On the contrary, the couple has shown that their support gestures have been on-going. The couple didn't just start recently caring.
For example, Harry reportedly called and reached out to his father when it was revealed Prince Charles had coronavirus, we also know that Harry and William have been talking in collaboration with their mother's memorial statue project for this summer, Harry famously detailed how his late grandfather ended Zoom calls (lol), and in the interview the couple spoke about how they called the Queen when the late Duke was hospitalized.
So inspite of whatever issues the Sussexes have with courtiers or even family members- they never stopped being a family and they never stopped caring.
 
I beg to differ. You can't compare the two women as it was not an equal playing field. If Meghan was at the funeral fine but she is not- she is heavily pregnant thousands of miles away in California.

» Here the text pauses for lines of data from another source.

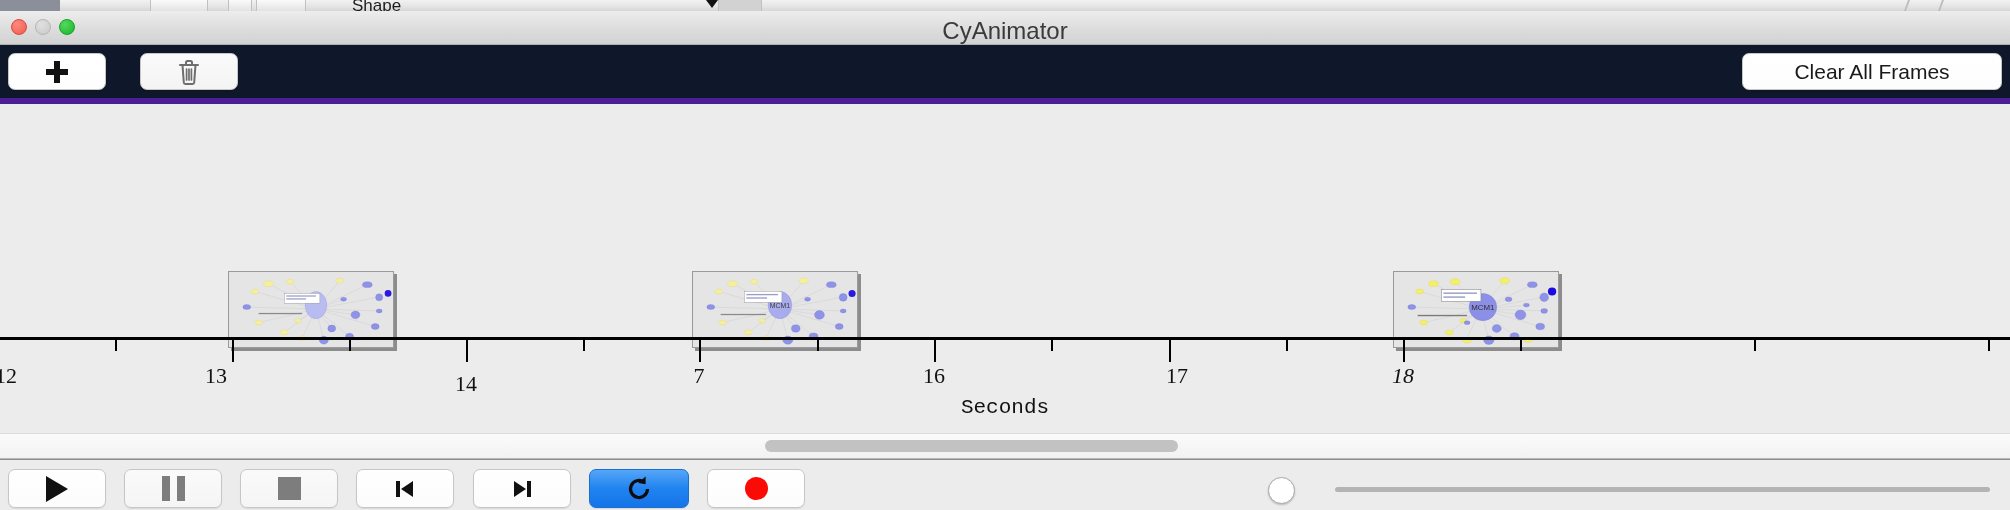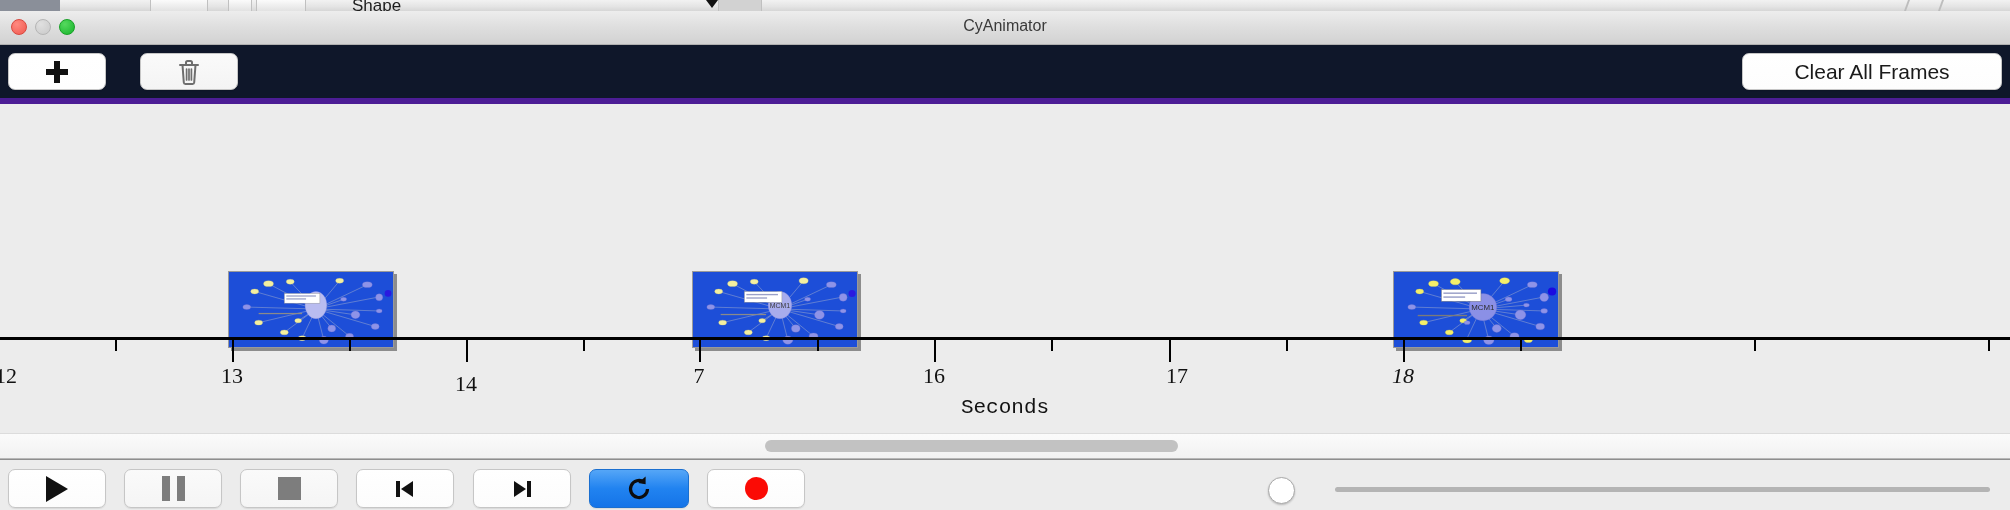"CyAnimator" #window-title { font-size: 16px -> 24px }
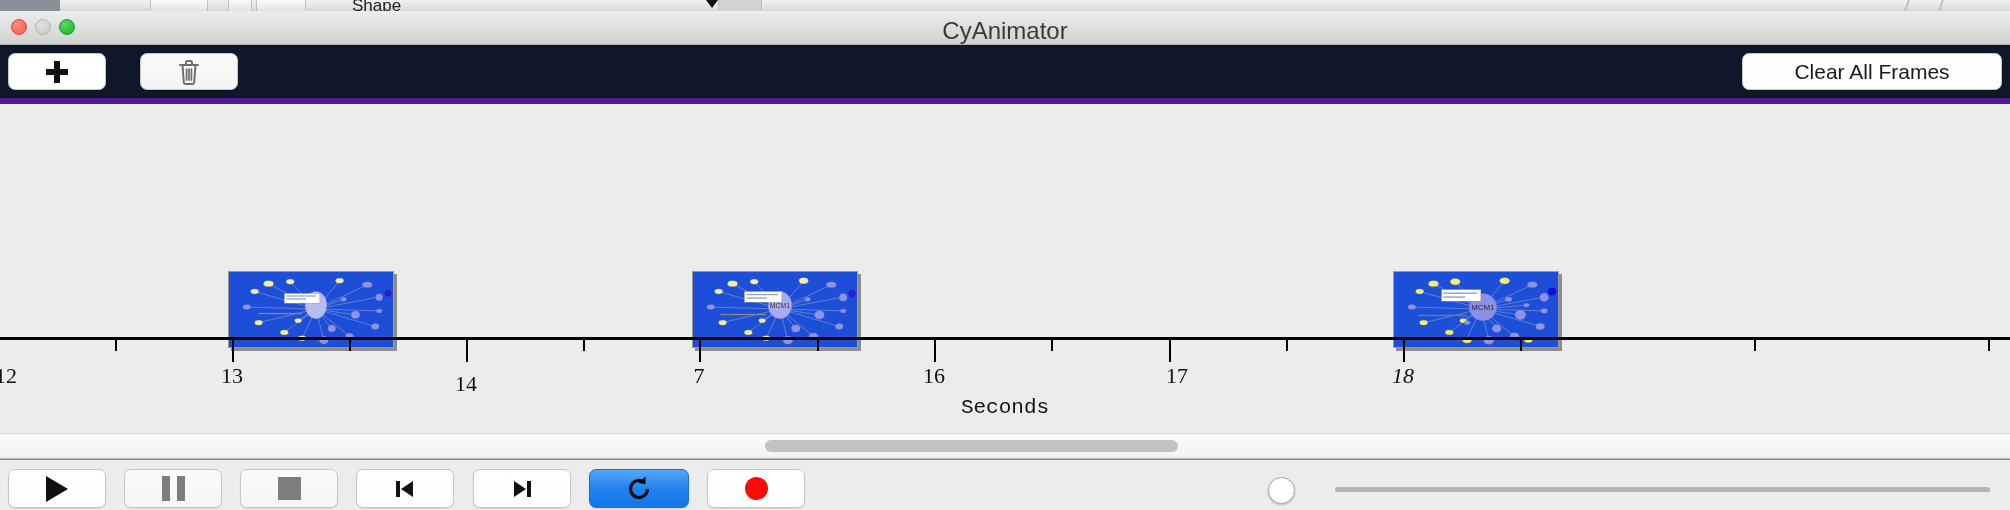"MCM1" .frame .net { background: #1d4ed8 -> #e5e5e5 }
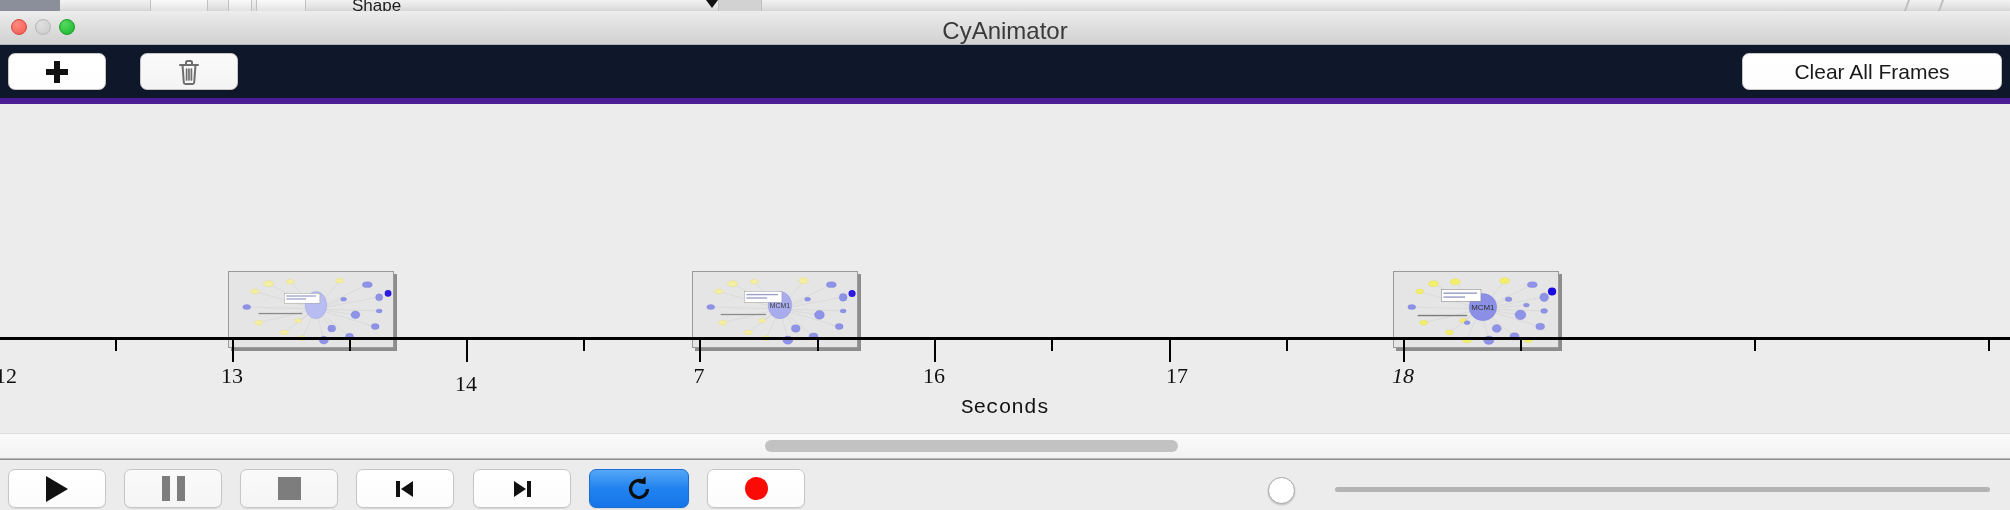"13" div.tick-label { left: 232px -> 216px }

Furthermore, forums and social media seems to be the only place outraged over "wreath-gate". I watched the funeral on the Daily Mail Live and they were only briefly shown alongside the other wreaths. It didn't detract from the funeral or any of its elements.

Being thousands of miles away in California should should have made it easier, not harder, to avoid doing anything inappropriate or attention-grabbing. Kate at least had to sit through the ceremony and then walk back with cameras focused on her the entire time. All Meghan had to do was not issue a press release.

Obviously they didn't stop the funeral to announce "That wreath over there was sent by Meghan, done by the same florist she used for Archie's christening... " and then listed all the flowers. And I don't imagine any of the guests were aware of it at the time, since they all had better manners than to whip out their phones to check the media coverage. That doesn't change the fact that Meghan - who, as you said, wasn't even there - has managed make herself a centerpiece of media coverage of an event that had nothing to do with her, and that she didn't even attend. If that had happened without her doing anything because the media is obsessed with her, that wouldn't be her fault, and it wouldn't be fair to criticize her for it. But it didn't - it happened because she thought it appropriate to issue a press release (anonymously, for some reason) about her contribution to Philip's funeral while that funeral was happening.